Sembra opportuno, a questo punto, avanzare due considerazioni. La prima è che non bisogna pensare a una omogeneità scontata e priva di ostacoli, né ad un processo in grado di spazzare via ogni forma di diversità: bisogna porre attenzione «al fatto che il processo di assimilazione (…) concerne le differenze tanto quanto le somiglianze» [Ivi]. La seconda si riferisce ai tempi dell’assimilazione che, soprattutto se confrontati con quelli dell’accordo, sono notevolmente più estesi. «L’accordo di un conflitto o l’accordo finalizzato a una nuova situazione può avvenire con rapidità» [Ibid., p. 736] mentre i cambiamenti che entrano in gioco durante un processo di assimilazione sono più graduali e moderati, «anche se poi appaiono consistenti se confrontati lungo un arco temporalmente esteso» [Ivi]. Ne consegue che se l’accordo si svolge in piena consapevolezza, «durante l’assimilazione il processo è tipicamente inconsapevole: l’individuo è inserito nella vita comune di gruppo prima ancora che egli stesso se ne renda conto» [Ivi].
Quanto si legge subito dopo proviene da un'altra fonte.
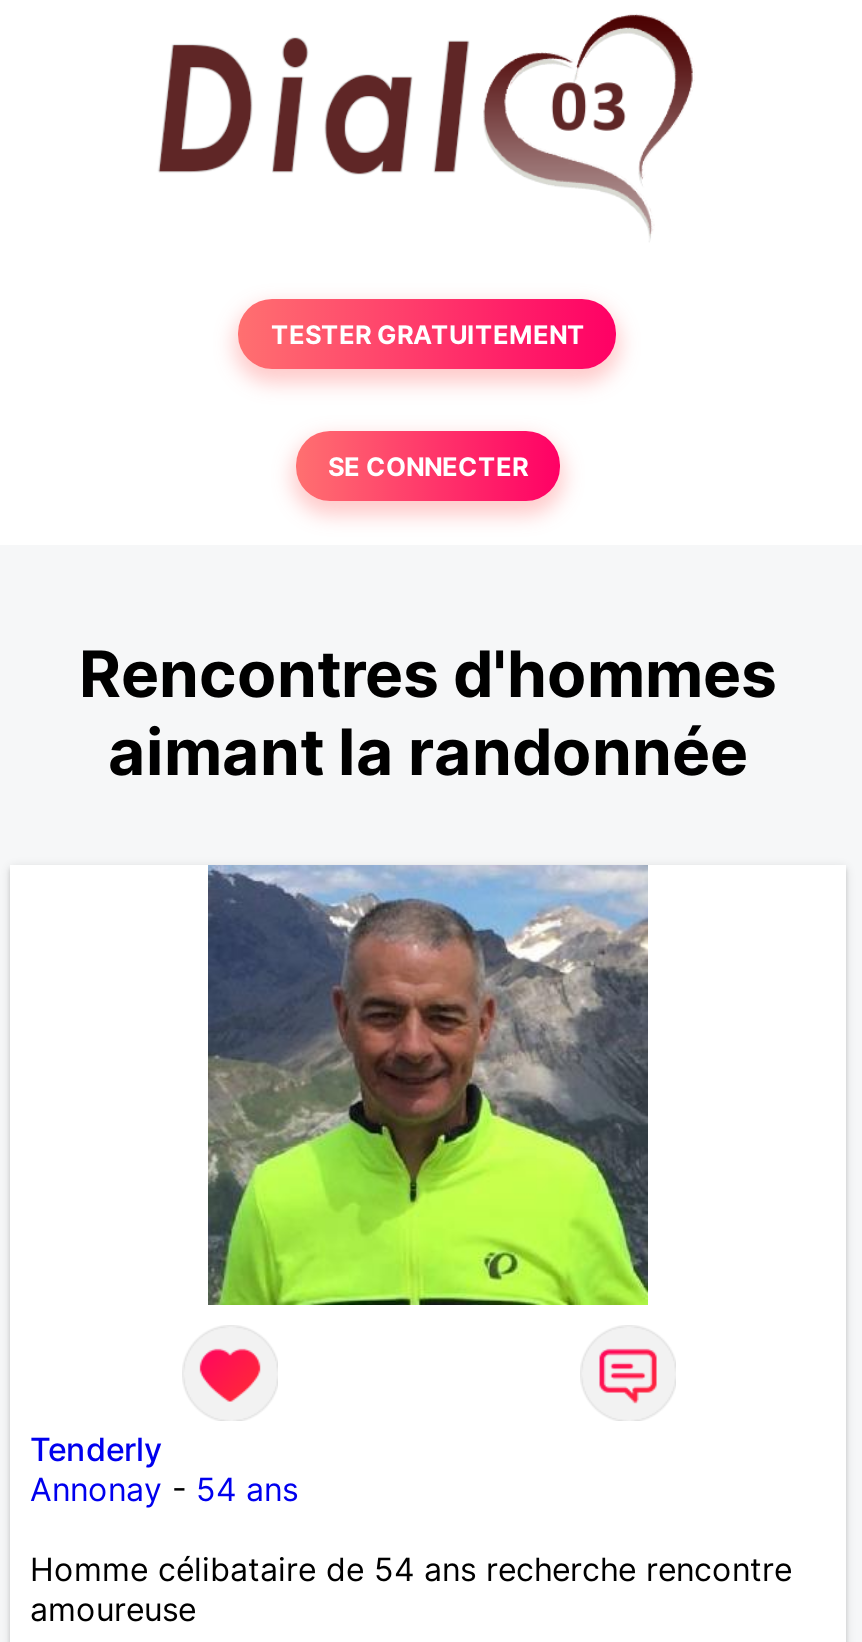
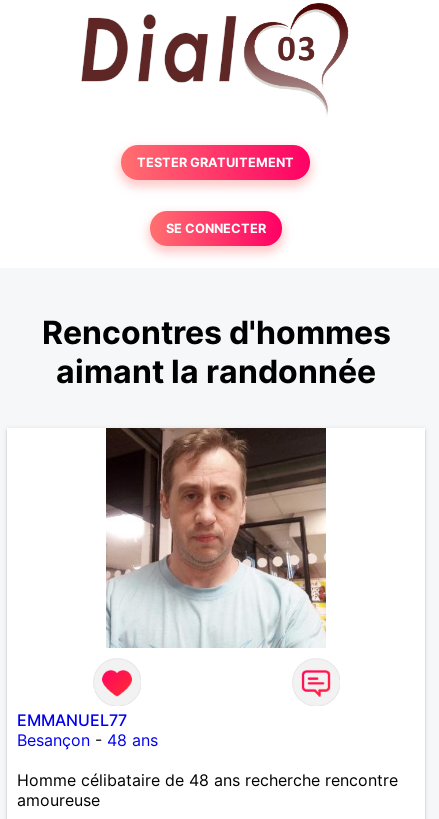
- [image]
+ [image]

- Tenderly
- Annonay - 54 ans
+ EMMANUEL77
+ Besançon - 48 ans

- Homme célibataire de 54 ans recherche rencontre
+ Homme célibataire de 48 ans recherche rencontre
L’assimilazione, quindi, può essere intesa come il prodotto finale del processo di interazione sociale e la natura dei legami svolge indubbiamente un ruolo decisivo al riguardo: «L’assimilazione (…) procede con maggiore rapidità là dove le relazioni sono primarie, vale a dire più intime e intense, come nell’ambito parentale, nella famiglia e nei gruppi caratterizzati da intimità» [Ivi]. Le relazioni secondarie, dal canto loro, «facilitano l’accordo, ma non promuovono in modo consistente l’assimilazione» [Ibid., p. 736] dal momento che implicano contatti esterni e, molto spesso, distaccati. Il conseguimento dell’assimilazione, come già accennato, non implica una eliminazione delle differenze individuali né la cessazione automatica della competizione e del conflitto. Significa soltanto che vi è una unità di esperienze e di orientamenti simbolici tanto profondi da consentire una comunità di obiettivi e di azioni.